Timing Simulation: Sequential Logic

  1. Some changes must be made to the test fixture in order to simulate a clocked design. Here is a sample clocked design, a two-bit up/down counter, written in behavioral Verilog. Add the file to your project and add a new test fixture for the module. In your test fixture, instead of manually changing the clock, some behavioral Verilog code can change it for you. Put this code outside of the initial block:

    always #5 CLK <= ~CLK;

    This will make CLK transition every 5 ns, giving a clock period of 10 ns, or a clock frequency of 100 MHz. The only other input to change is IN, which is done as usual under the Add stimulus here comment. Run the Simulate Behavioral Model process to simulate the module in ModelSim. Change the radix for OUT to Unsigned to easily see the counter count up when IN is low and down when IN is high.


    A functional simulation of a clocked counter module. The clock period is 10 ns.

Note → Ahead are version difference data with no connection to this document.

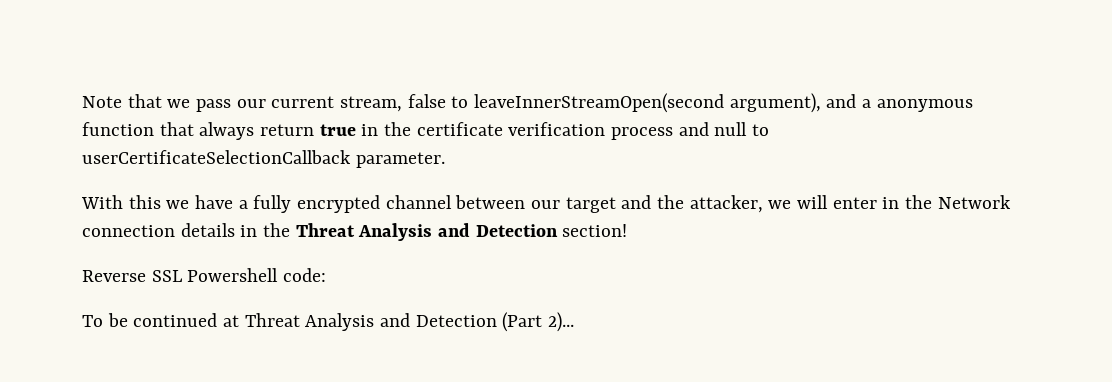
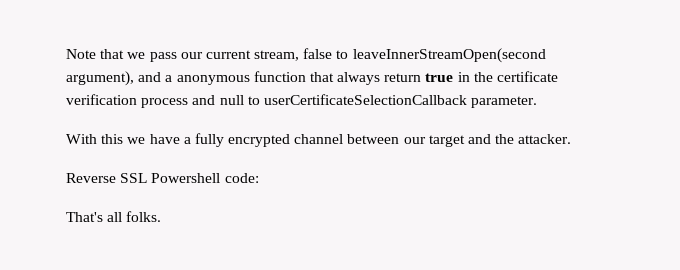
[689,195,1011,213] [82,223,628,241] [82,268,327,282] [82,312,575,332] attacker, we will enter in the Network connection details in the Threat Analysis and Detection section! // Reverse SSL Powershell code: // To be continued at Threat Analysis and Detection (Part 2)... -> [518,134,572,144] [66,173,259,183] [66,211,162,222] attacker. // Reverse SSL Powershell code: // That's all folks.

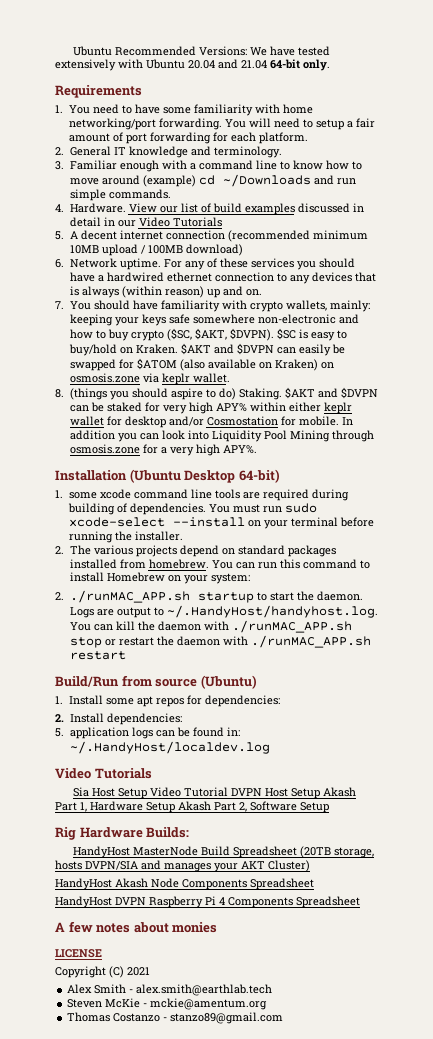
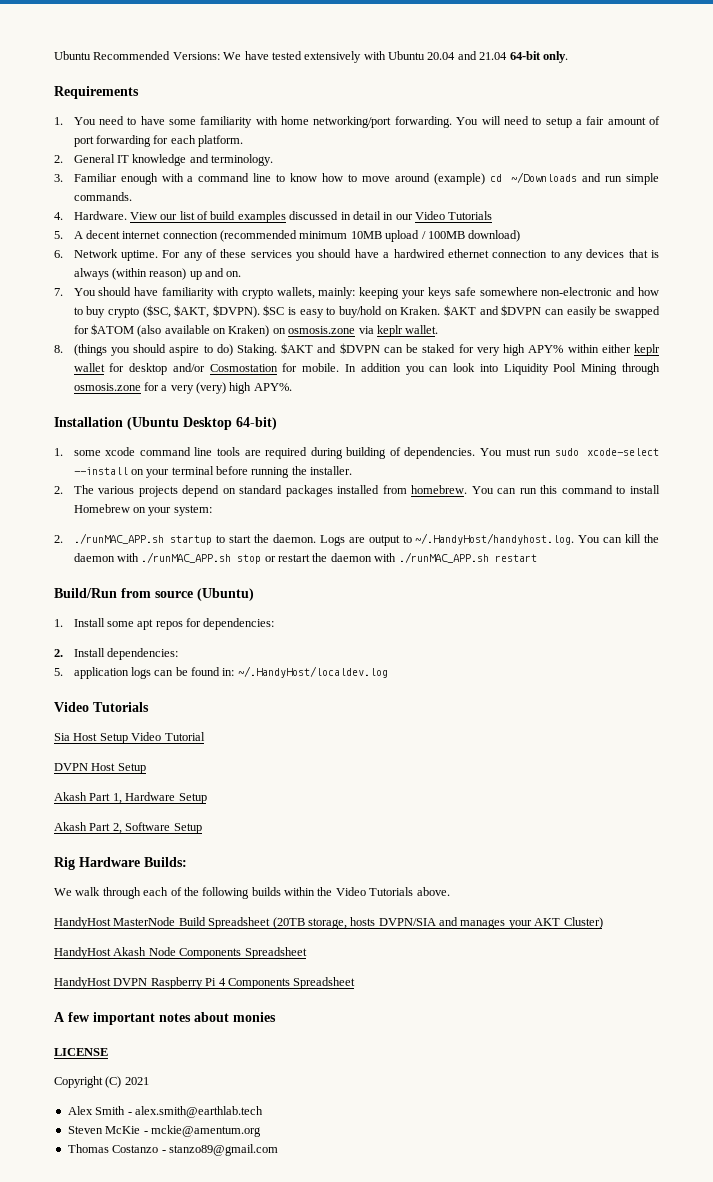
(194, 451) none -> [196,382,227,394] (very)
(229, 792) none -> (205, 736) //
(321, 793) none -> (146, 768) //
(175, 807) none -> (207, 798) //
(190, 832) none -> [54,887,450,899] // We walk through each of the following builds within the Video Tutorials above.
(93, 927) none -> [93,1012,155,1025] important

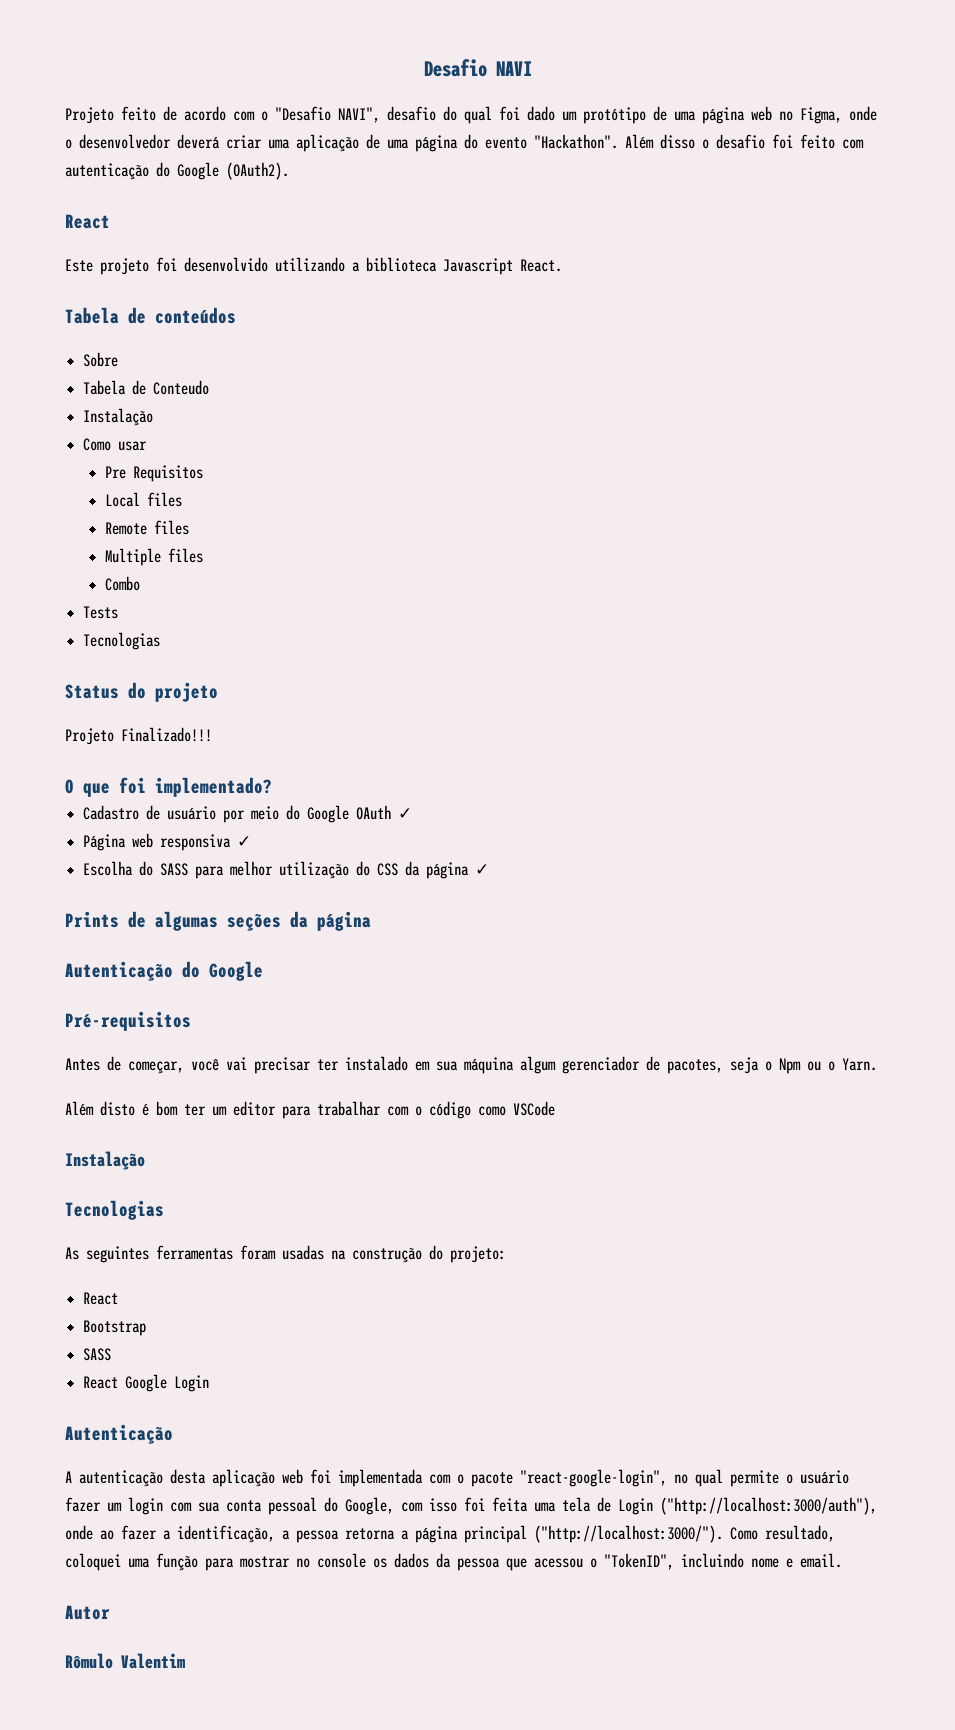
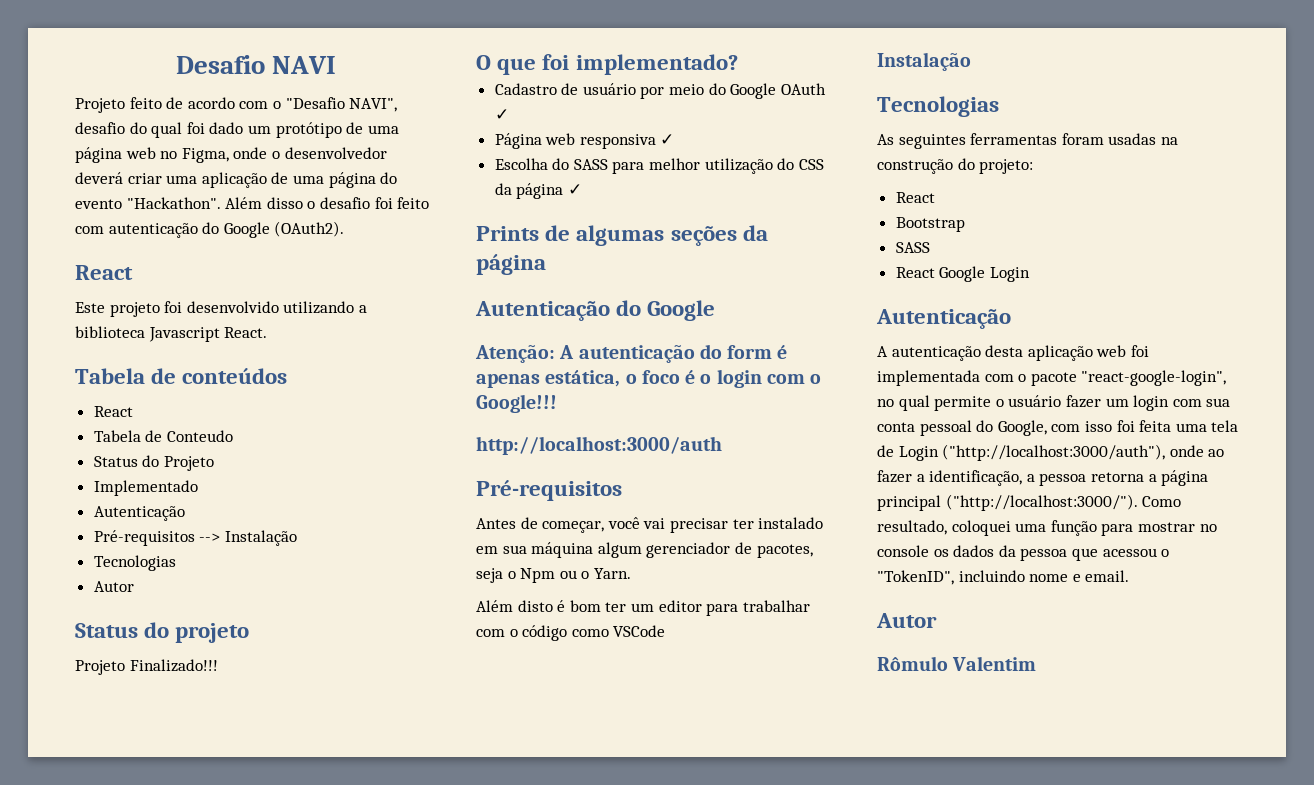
[83,352,119,367] Sobre -> [93,406,133,417] React
[83,408,154,426] [83,438,148,451] [105,465,204,482] [105,492,183,507] [105,520,190,535] [105,548,204,566] [105,576,141,591] [83,606,119,619] [83,632,161,650] Instalação // Como usar // Pre Requisitos // Local files // Remote files // Multiple files // Combo // Tests // Tecnologias -> [93,455,214,471] [93,480,198,496] [93,506,185,521] [93,530,297,546] [93,555,176,571] [93,581,134,592] Status do Projeto // Implementado // Autenticação // Pré-requisitos --> Instalação // Tecnologias // Autor
(263, 971) none -> [475,344,788,363] [476,369,822,388] [476,394,557,413] [476,436,722,455] // Atenção: A autenticação do form é apenas estática, o foco é o login com o Google!!! // http://localhost:3000/auth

  2. Run a timing simulation on the module by executing the Simulate Post-Place & Route Verilog Model. The counter changes on positive clock edges, so the time from a CLK transition from low to high to the change in OUT is the propagation delay. Zoom in closely on an OUT transition, and you should notice that on every other cycle, OUT changes to one value, then quickly changes to another value (the expected value). If you expand OUT, you can see that the two OUT bits do not change at the same time. This is not a problem for our current design, because everything changes before the next positive CLK edge. However, if the positive CLK edge fell between the OUT[0] and OUT[1] transitions, unexpected behavior would arise. This is why it is important to use timing simulation in addition to functional simulation.


    A timing simulation of the clocked counter module. The measured propagation delays should match those in the Post Place and Route Static Timing Report.

  3. Open the Synthesis Report and find the Timing Summary section. There should be a line saying Minimum period: 1.348ns (Maximum Frequency: 741.867MHz). Using a clock period of less that 1.348 ns will create unexpected behavior.